In our study spending more time on the internet was 10 times more likely to develop Internet Addiction than those who are spending less time. The finding of this study is in line with similar studies done on college students in Taiwan and three medical schools across three countries (Croatia, India, and Nigeria) [37, 55]. The possible explanation for the association between Internet usage time and Internet Addiction is that it might be as much a symptom as it is a cause. However, this study design was cross-sectional and no causal relationship can be clarified, further studies ought to examine whether Internet usage time is an essential factor for determining Internet addiction.
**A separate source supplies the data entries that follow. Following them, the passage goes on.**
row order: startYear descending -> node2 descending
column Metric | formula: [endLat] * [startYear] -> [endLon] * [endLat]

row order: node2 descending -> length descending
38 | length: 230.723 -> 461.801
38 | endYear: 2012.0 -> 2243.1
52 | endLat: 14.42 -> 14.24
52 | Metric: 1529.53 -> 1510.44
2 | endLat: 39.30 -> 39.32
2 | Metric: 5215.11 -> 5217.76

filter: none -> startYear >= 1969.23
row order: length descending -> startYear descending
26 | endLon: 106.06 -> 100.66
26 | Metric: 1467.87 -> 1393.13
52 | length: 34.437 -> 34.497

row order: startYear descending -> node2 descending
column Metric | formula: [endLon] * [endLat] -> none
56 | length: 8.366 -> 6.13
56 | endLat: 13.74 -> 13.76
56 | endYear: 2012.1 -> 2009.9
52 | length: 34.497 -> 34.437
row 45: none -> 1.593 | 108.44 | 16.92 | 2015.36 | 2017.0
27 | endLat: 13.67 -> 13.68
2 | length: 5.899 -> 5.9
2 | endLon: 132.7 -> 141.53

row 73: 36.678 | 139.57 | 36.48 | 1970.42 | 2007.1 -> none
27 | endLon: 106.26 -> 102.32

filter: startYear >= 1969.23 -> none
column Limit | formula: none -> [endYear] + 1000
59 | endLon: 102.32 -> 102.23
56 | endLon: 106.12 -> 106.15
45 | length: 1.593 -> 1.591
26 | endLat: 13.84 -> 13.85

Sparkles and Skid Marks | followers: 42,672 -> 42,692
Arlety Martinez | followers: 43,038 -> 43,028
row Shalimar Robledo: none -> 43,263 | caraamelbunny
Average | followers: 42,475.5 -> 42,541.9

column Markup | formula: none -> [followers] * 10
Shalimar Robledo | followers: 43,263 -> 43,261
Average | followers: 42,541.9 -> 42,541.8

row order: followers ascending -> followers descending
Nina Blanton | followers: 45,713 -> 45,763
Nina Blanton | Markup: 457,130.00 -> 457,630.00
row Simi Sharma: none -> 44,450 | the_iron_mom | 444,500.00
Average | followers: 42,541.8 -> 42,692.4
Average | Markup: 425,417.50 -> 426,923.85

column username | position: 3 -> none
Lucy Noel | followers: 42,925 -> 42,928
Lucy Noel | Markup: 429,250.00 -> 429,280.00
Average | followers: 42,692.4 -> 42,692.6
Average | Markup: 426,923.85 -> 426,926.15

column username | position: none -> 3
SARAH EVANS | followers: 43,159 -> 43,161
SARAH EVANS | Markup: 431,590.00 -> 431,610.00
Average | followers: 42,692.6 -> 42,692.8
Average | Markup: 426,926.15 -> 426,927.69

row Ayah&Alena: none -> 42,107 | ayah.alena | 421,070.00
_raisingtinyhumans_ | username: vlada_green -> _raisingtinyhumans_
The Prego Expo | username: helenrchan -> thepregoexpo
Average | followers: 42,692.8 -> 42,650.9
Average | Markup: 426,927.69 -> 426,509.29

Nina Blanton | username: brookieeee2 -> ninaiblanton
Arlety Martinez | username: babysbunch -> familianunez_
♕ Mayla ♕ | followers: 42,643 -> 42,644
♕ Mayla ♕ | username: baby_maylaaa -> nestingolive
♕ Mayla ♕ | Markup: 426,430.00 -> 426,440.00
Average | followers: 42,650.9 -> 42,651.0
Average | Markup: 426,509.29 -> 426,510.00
Likewise, students who had mental distress were 2.7 times more likely to develop Internet Addiction as compared to their counterparts. Study findings in these areas showed that students who had mental distress were related to higher levels of Internet Addiction than students who hadn’t mental distress [35, 36, 39,40,41, 50]. This could be due to the Khantzian’s [65] self-medication hypothesis, indicating that mentally distressed university students might come to rely on the Internet as a method for coping with their mental distress. Hence, they will devote more and more time on the Internet and headway toward addiction if their mental distress symptoms are not cured [66].Students who had playing online games were 2.4 times higher to have Internet Addiction than their counterparts. A similar finding was also reported in Greek University and others [34, 38, 54, 67].

Furthermore, students who chewed khat currently were three times most likely to develop Internet Addiction than students who reported no current khat chewing which is in line with the study finding in Greek University students [34]. In this study, students who drank alcohol currently were 2.3 times most likely to have Internet Addiction as compared with students who didn’t drink alcohol. Other studies reported a similar finding [17, 34, 68, 69]. Probable reasons involve; based on the problem behavior theory, the problem behaviors (Internet Addiction and substance abuse) are inter-related.

Students who used the internet by mobile internet were 60% of lower risks of having Internet Addiction as compared to those students who used data cards. This might be due to inadequate finance to use the internet on mobile internet. So, the students may refrain from using the internet through mobile internet. Students who used the internet for more than 12 months were 52% less likely to have Internet Addiction than their counterparts. The current finding is not supported by other studies in the world. The present study has limitations such as alpha inflation from multiple testing and the analysis did not account for the complex sampling strategy in adjusting the standard errors.

Conclusions

The current study documents a high prevalence of Internet Addiction among Wollo University students. The factors associated with Internet Addiction were spending more time on the internet, having mental distress, playing online games, current khat chewing, and current alcohol use. As internet addiction becomes an evident public health problem, carrying out public awareness campaigns on its severity and negative consequences of excruciating agonies may be a fruitful strategy to decrease its prevalence and effect. Campaign programs may aim at informing the adults on the phenomenon of internet addiction, knowing the possible risks and symptoms. Besides to this, a collaborative work among all stakeholders is important to develop other trendy, adaptive, ethical and sustainable countermeasures.